**Task directions:**
From the material below, copy exactly the lines beginning with the one that contains "font-size: 17px ->" and ending with the one that contains "width: 60px ->"; the pictures stay out.

**Extracted entries:**

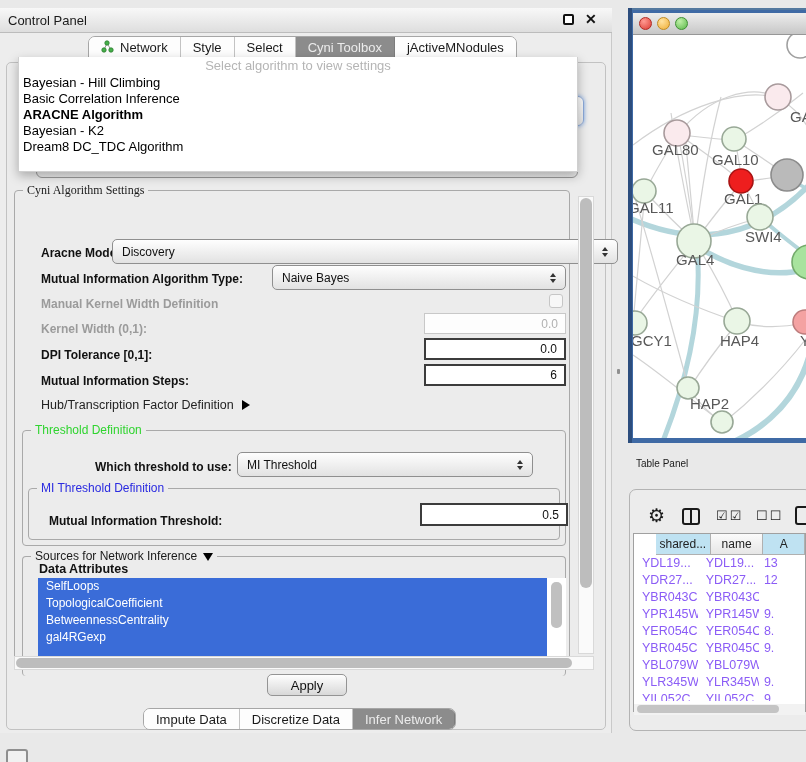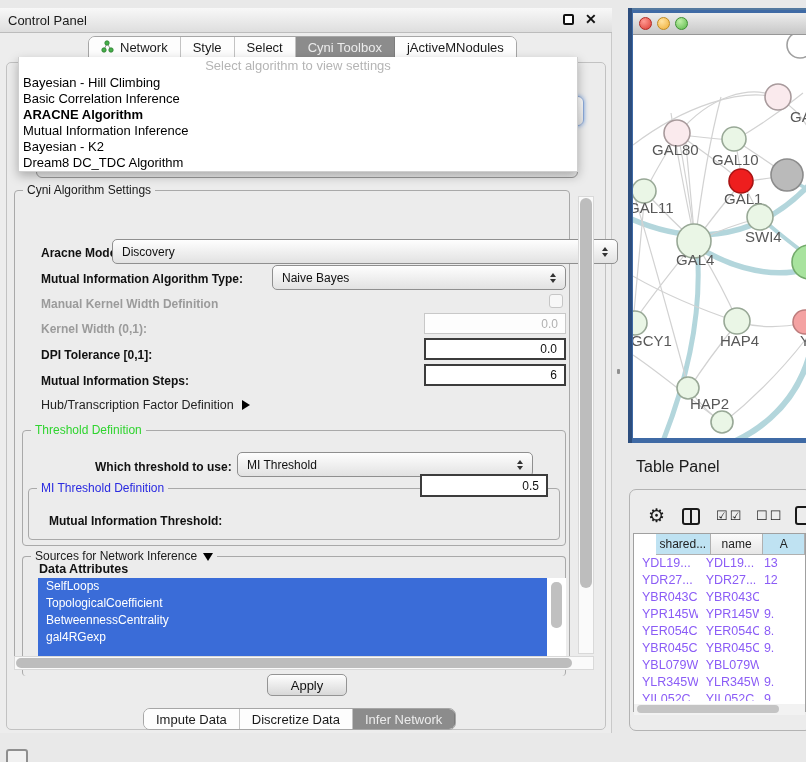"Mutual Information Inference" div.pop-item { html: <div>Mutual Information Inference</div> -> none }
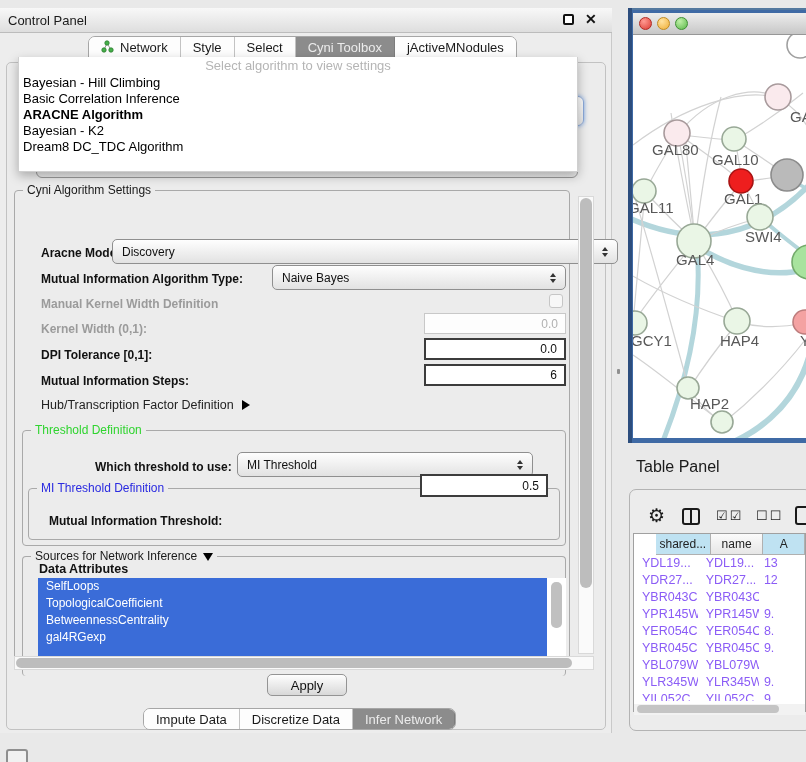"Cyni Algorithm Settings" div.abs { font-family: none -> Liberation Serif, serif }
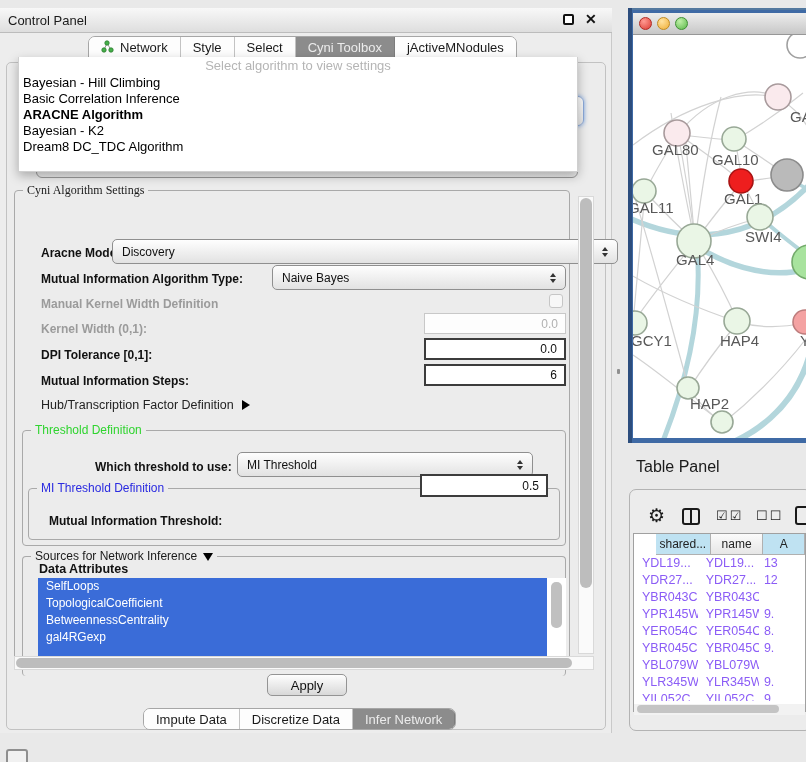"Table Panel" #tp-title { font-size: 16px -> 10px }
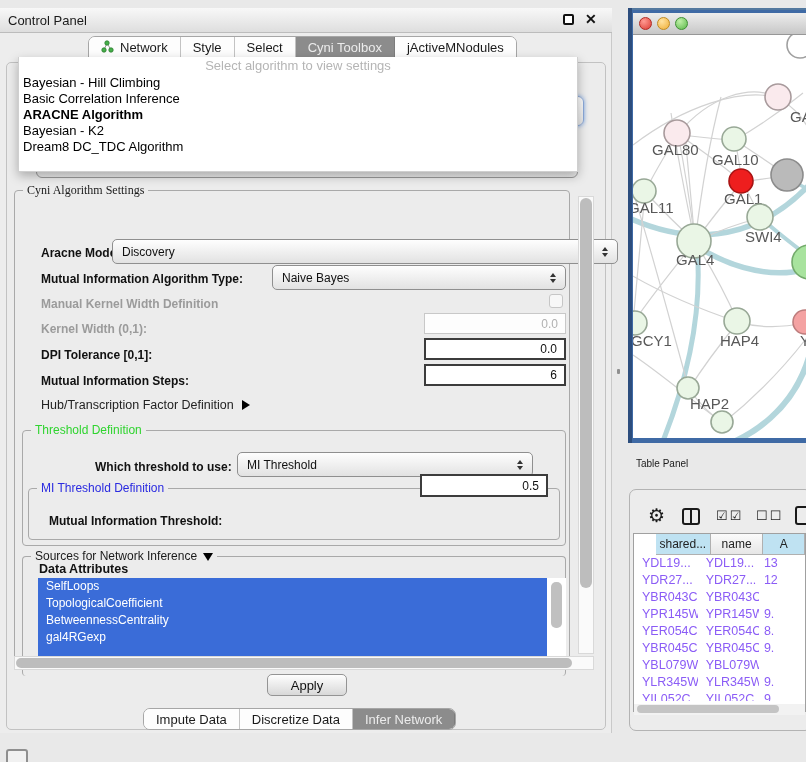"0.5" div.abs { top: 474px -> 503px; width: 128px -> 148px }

---

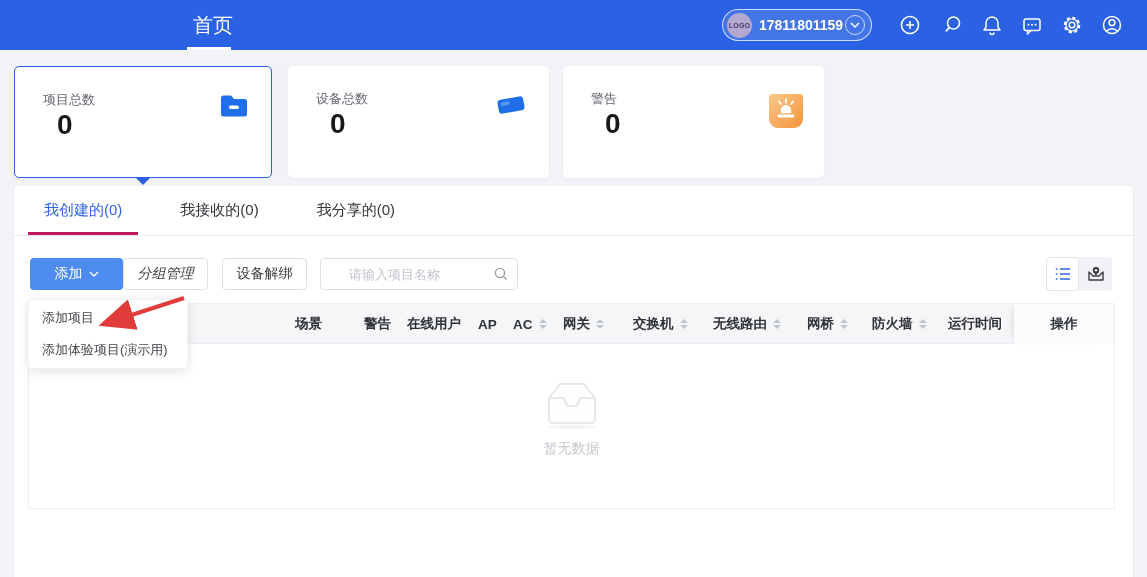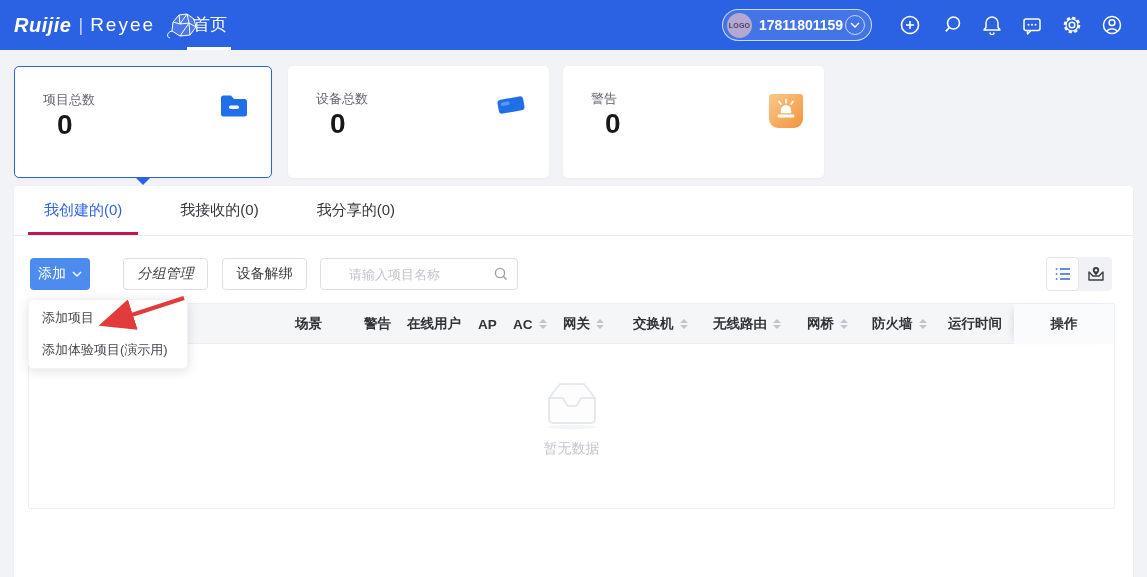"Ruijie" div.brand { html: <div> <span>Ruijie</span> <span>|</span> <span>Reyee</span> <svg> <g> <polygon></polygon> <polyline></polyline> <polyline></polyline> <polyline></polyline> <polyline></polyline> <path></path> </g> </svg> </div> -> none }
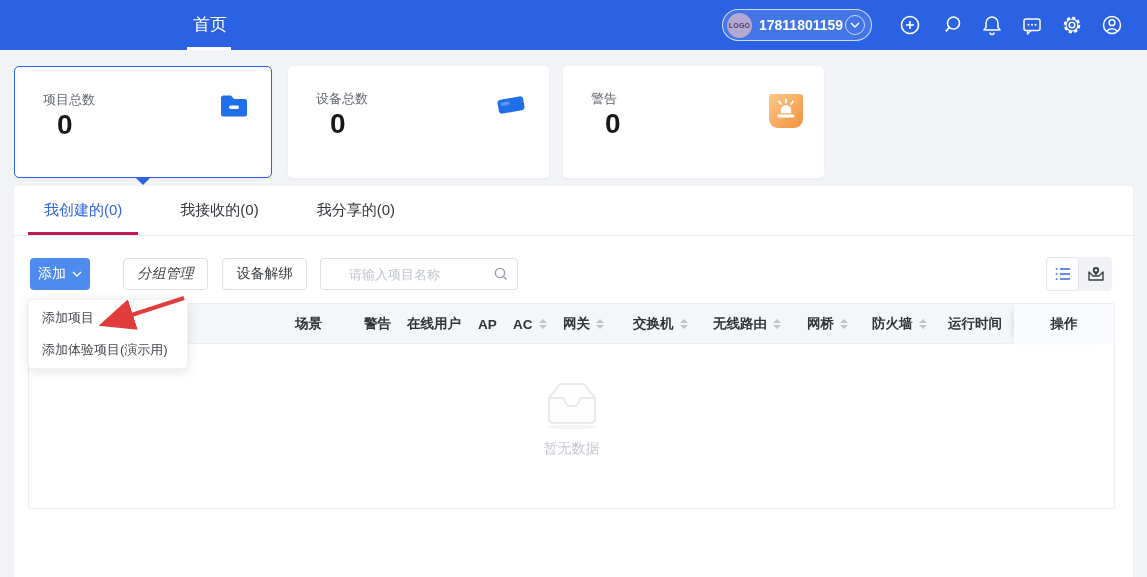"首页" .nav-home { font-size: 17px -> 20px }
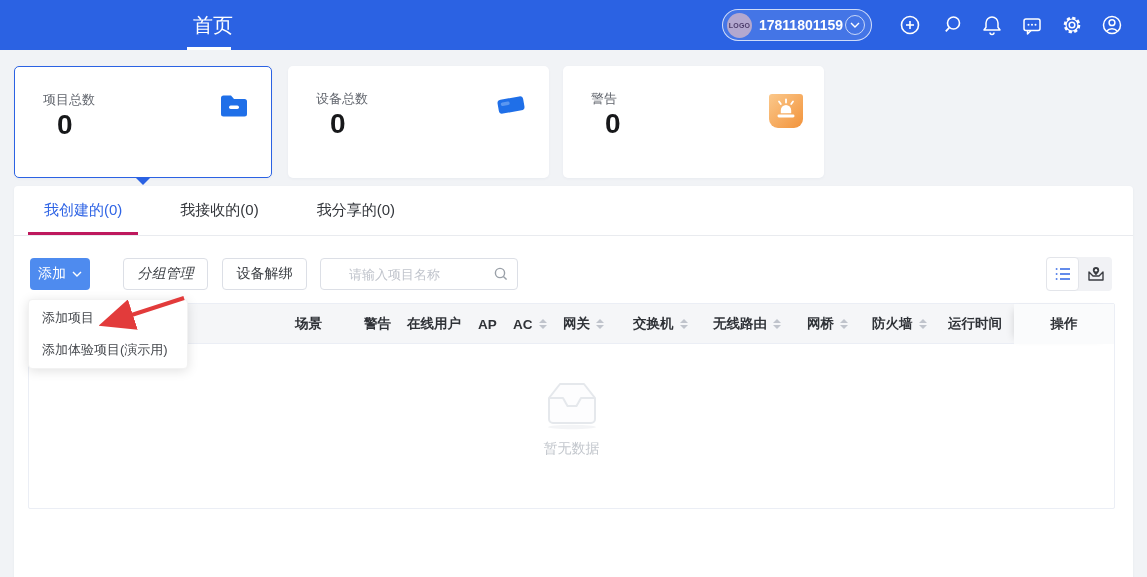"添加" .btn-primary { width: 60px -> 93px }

**Your response:**
"首页" .nav-home { font-size: 17px -> 20px }
"添加" .btn-primary { width: 60px -> 93px }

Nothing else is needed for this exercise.